The most prominent sign is certainly the skyscraper-high Walgreens display that D3 recently installed on both sides of One Times Square. Developers figured out that they could make more money selling advertising real estate on the outside than maintaining an office building inside, so they kicked out all the tenants and started basically minting money. That's right. The former home of The New York Times is now just one big billboard, with companies like Toshiba, Sony, and Budweiser on display. Now the bright beacon of industry looks less like a sliver of Gilded Age grandeur, as it did when it was built in 1903, and more like the set of Bladerunner. In total, there are a staggering 17,000-square-feet of signage on the skinny old building.
On the left is the (still pretty new) One Times Square building in 1919. On the right is the (now completely empty) One Times Square building in 2012 as seen from the same vantage point.
The Walgreens sign is clearly a source of pride for D3, and it should be. It's very impressive! When I first met Meric on an unusually cold early spring day earlier this year, he pulled out all of the plans to show me how all of the display's 12 million LEDs were arranged so that the sign looked uniform to tourists passing by on the sidewalk, who remain the primary demographic for Times Square display advertising. He explained that the LEDs were denser on the bottom for higher resolution and spread out a bit towards the top. I still can't see the difference.
"Content is king," Meric kept saying. The signs, he explained, only looked as good as the images you displayed on them. And much to my surprise, they were just basic video files, run off of hard drives that were stored in any of D3's facilities sprinkled throughout Times Square in buildings where the company either owns real estate or operates signs.
It's hard to tell from photographs just how towering the Walgreens sign at One Times Square is, but it is. The diagonal slash is 30-stories tall, in fact.
At this point, you're probably wondering exactly how these LED creations work. The answer is actually very simple. Each large LED display is actually an array of smaller LED displays that are connected to each other both physically and virtually.
The Walgreens sign is D3's largest installation, with 29 separate displays that are lit with 16 miles of electrical cables and held together with half a million nuts and bolts.

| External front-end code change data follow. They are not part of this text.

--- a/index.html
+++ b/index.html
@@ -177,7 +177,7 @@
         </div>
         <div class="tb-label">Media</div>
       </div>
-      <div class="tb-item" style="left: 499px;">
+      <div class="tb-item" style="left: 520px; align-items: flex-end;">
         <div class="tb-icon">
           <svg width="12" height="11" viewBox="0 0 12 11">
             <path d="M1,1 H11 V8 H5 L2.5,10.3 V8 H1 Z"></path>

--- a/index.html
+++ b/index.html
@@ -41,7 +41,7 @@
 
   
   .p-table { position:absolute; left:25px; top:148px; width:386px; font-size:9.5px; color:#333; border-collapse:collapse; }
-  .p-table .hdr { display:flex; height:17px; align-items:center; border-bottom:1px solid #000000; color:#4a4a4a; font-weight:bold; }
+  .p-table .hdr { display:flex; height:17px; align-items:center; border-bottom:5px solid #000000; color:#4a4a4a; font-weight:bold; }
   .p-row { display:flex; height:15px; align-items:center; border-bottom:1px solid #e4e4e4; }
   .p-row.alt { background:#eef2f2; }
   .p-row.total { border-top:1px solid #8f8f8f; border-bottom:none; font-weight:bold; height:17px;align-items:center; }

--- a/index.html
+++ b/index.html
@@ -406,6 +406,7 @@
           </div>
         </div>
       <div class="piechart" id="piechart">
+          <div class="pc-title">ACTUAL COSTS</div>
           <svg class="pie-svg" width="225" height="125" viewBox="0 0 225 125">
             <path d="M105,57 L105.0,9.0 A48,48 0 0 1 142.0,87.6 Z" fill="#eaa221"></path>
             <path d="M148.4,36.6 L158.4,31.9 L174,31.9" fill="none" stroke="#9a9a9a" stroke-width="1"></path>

But the images themselves start out as regular old Adobe After Effects files that are then rendered into video. Clients need to supply D3 with just a single video file to get their dynamic ads in front of the 100-million-odd pedestrians who pass through the square annually. Well, that and a ton of money. An NYU study last year found that it costs a stunning $368,291,070 a year in water, electricity and green house gas emissions to run Times Square.
D3's modular sign at the Quicksilver store in Times Square is one of the more creative uses of the LED module technology, with multiple displays forming a mosaic of moving images.

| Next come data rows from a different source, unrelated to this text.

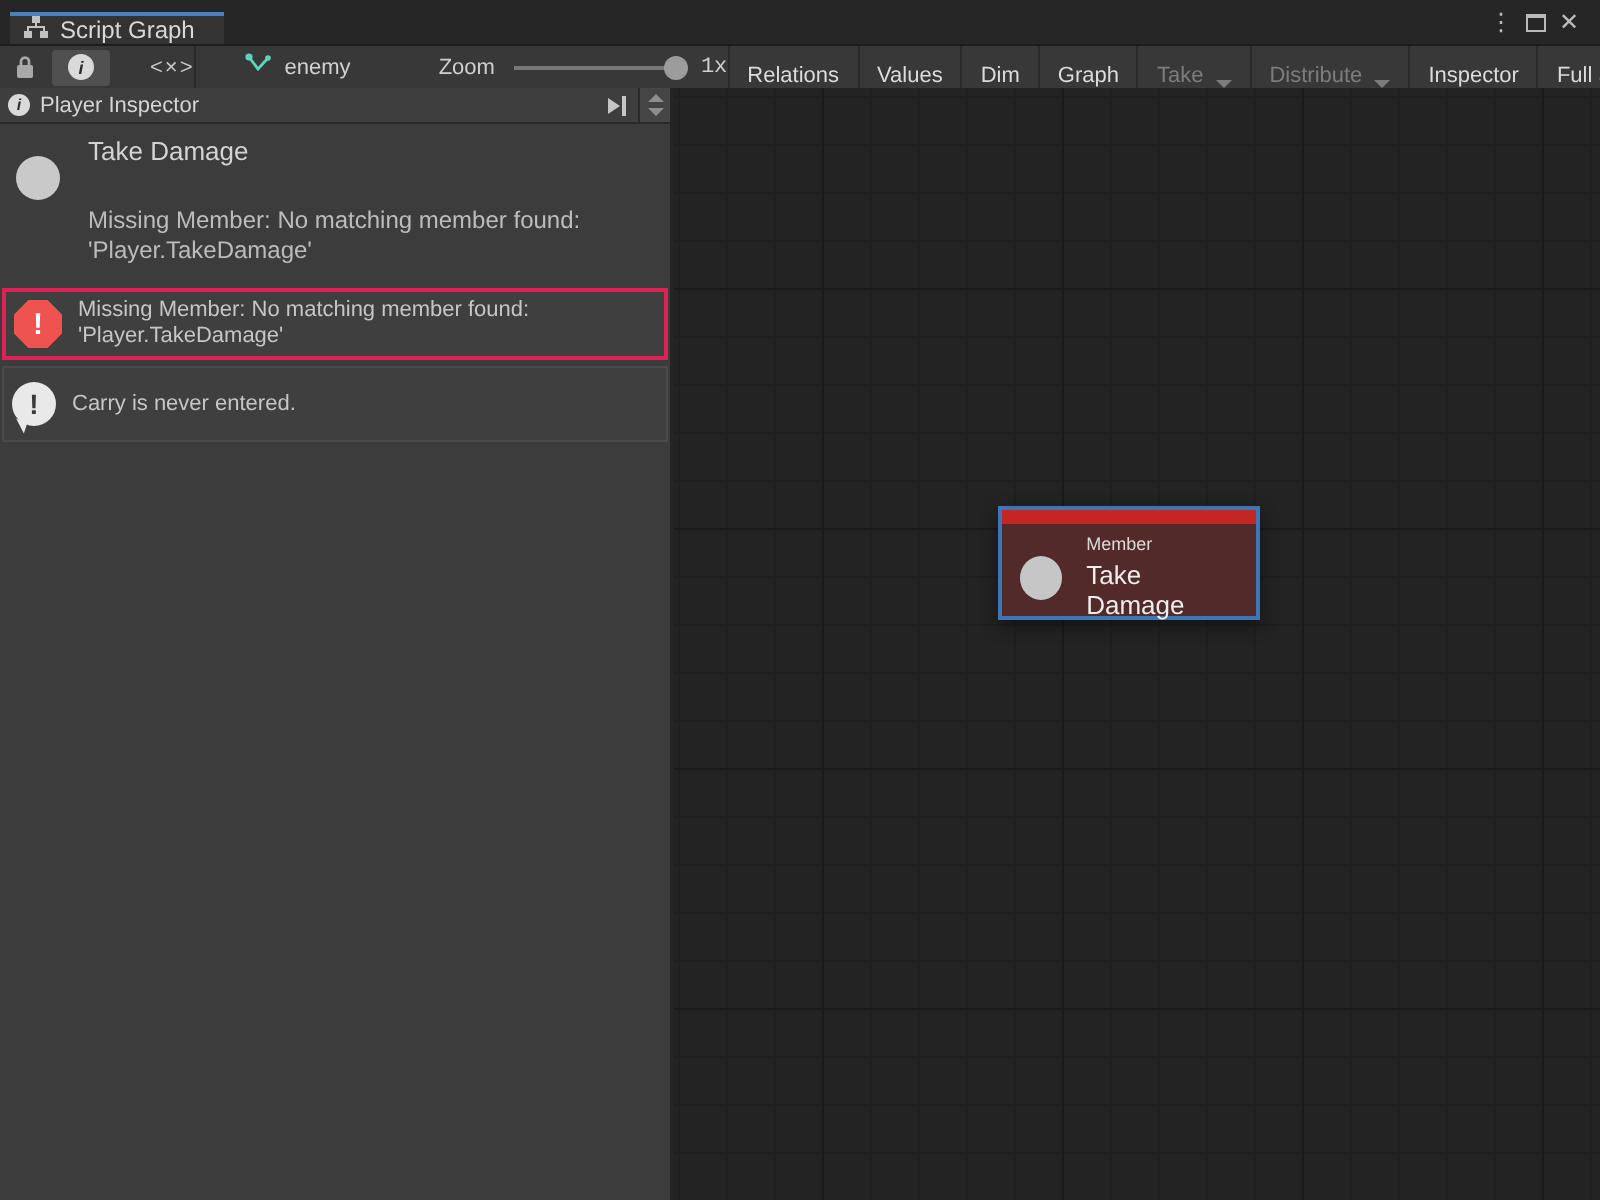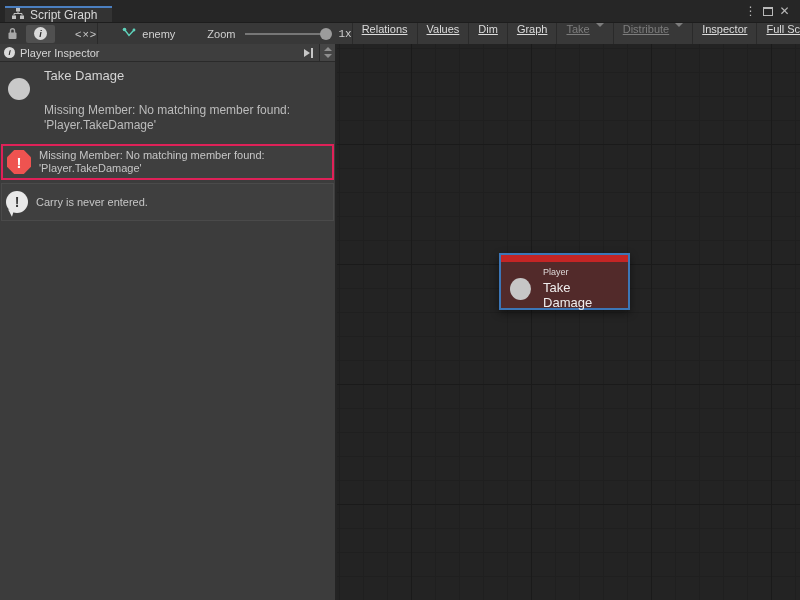--- a/index.html
+++ b/index.html
@@ -35,7 +35,7 @@
   .code-btn { margin-left:20px; color:#c9c9c9; letter-spacing:1px; font-size:11px; }
   .tb-mid { width:306px; display:flex; align-items:center; border-left:1px solid #2a2a2a; border-right:1px solid #2a2a2a; padding-left:24px; }
   .enemy-label { margin-left:6px; color:#d2d2d2; }
-  .zoom-label { margin-left:32px; color:#cfcfcf; }
+  .zoom-label { margin-left:44px; color:#cfcfcf; }
   .zoom-slider { width:84px; height:2px; background:#777777; margin-left:10px; position:relative; }
   .zoom-knob { position:absolute; right:-3px; top:-5px; width:12px; height:12px; border-radius:50%; background:#9c9c9c; }
   .zoom-value { margin-left:9px; color:#cfcfcf;font-family:Liberation Mono, monospace; }

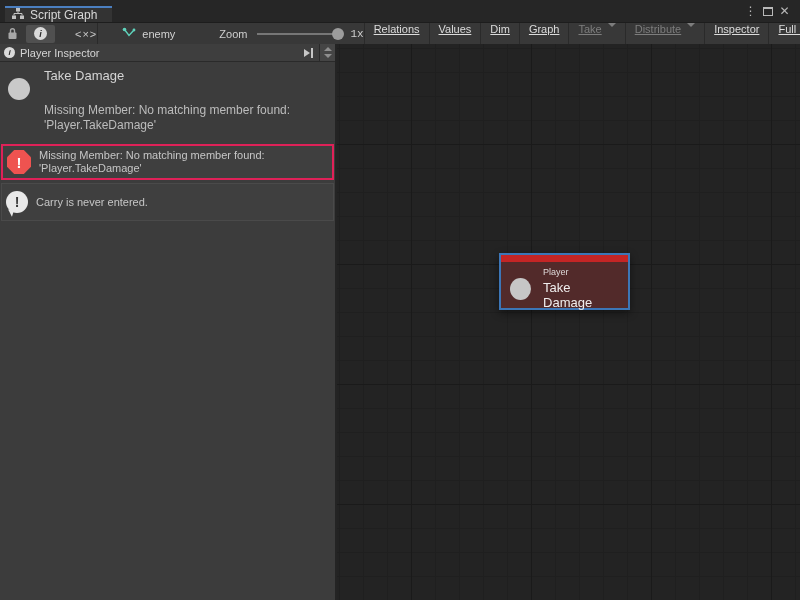--- a/index.html
+++ b/index.html
@@ -40,7 +40,7 @@
   .zoom-knob { position:absolute; right:-3px; top:-5px; width:12px; height:12px; border-radius:50%; background:#9c9c9c; }
   .zoom-value { margin-left:9px; color:#cfcfcf;font-family:Liberation Mono, monospace; }
   .tb-right { flex:1; display:flex; align-items:stretch; }
-  .tb-btn { display:flex; align-items:flex-start; padding:0 9px; border-right:1px solid #2a2a2a; color:#dcdcdc; white-space:nowrap;text-decoration:underline; }
+  .tb-btn { display:flex; align-items:flex-end; padding:0 9px; border-right:1px solid #2a2a2a; color:#dcdcdc; white-space:nowrap; }
   .tb-btn:last-child { border-right:none; padding-right:6px; }
   .tb-btn.disabled { color:#7d7d7d; }
   .chevron-down { margin-left:6px; width:0; height:0; border-left:4px solid transparent; border-right:4px solid transparent; border-top:4px solid #7d7d7d; }

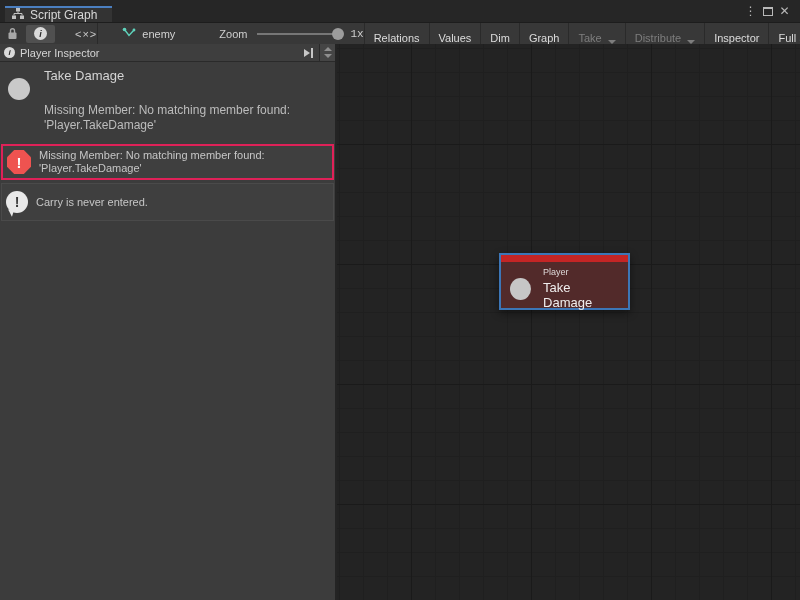--- a/index.html
+++ b/index.html
@@ -232,7 +232,7 @@
       <div class="node-body">
         <span class="node-circle"></span>
         <span>
-          <div class="node-cat">Player</div>
+          <div class="node-cat">Member</div>
           <div class="node-title">Take Damage</div>
         </span>
       </div>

While the Walgreens sign looks impossibly vivid compared to its neighbors, it will fade over time, just like its painted and vinyl ancestors. LED technology is certainly much better than it used to be, but it's still not invincible. An individual LED works by sending electricity through a semiconductor, or diode, but over time, heat causes the wires to degrade and the light to fade. The signs in Times Square, Meric told me—which stay on 24 hours a day, seven days a week—typically have a lifespan of about 10 years.

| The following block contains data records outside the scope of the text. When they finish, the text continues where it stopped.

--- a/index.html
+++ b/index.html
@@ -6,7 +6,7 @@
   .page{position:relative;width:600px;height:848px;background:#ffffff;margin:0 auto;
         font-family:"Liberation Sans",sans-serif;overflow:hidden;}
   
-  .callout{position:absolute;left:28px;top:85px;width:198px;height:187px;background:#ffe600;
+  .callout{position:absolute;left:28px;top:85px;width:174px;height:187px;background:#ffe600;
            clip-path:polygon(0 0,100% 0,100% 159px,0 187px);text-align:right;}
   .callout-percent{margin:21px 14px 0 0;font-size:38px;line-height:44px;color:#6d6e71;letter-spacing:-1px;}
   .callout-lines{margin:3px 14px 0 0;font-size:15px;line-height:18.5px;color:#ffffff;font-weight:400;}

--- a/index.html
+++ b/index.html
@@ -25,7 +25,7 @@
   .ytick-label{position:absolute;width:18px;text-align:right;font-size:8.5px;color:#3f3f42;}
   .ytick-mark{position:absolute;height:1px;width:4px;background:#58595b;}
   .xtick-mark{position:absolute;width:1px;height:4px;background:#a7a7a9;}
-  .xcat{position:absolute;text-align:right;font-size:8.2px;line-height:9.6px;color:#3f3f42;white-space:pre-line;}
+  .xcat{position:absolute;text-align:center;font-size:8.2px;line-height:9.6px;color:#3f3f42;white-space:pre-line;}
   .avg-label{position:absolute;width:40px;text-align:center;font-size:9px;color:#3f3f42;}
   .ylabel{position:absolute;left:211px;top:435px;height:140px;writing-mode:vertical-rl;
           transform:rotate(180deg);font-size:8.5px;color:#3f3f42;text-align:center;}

As the D3 technician told me, the LED displays are effectively giant computers. In fact, each of the individual modules is equipped with its own processor that coordinates with the rest of the modules to create one huge seamless image. The whole thing is internet-connected, too, so it can be controlled remotely. Meric told me that he gets push notifications on his phone if a sign has a problem, and no matter where he is in the world, he can troubleshoot on the fly.
The LED modules come in several different sizes and resolutions. The pixels on modules for outdoor signs are spaced between 10 and 24 millimeters apart, while they're usually six millimeters apart on indoor displays.
The modules also each have their own MAC address, which makes it easy for technicians to identify exactly where the problems are. This is a big improvement over the old incandescent signs that required daily checks to see if any bulbs had burnt out. While Times Square was certainly impressive back when it was coated in incandescent light, the introduction of LED technology not only transformed the types of content that could be displayed, it made maintenance so easier which encouraged more people to build the futuristic-looking displays. Dynamic billboards used to be a thing of science fiction. Now it's the de facto standard, thanks to LEDs.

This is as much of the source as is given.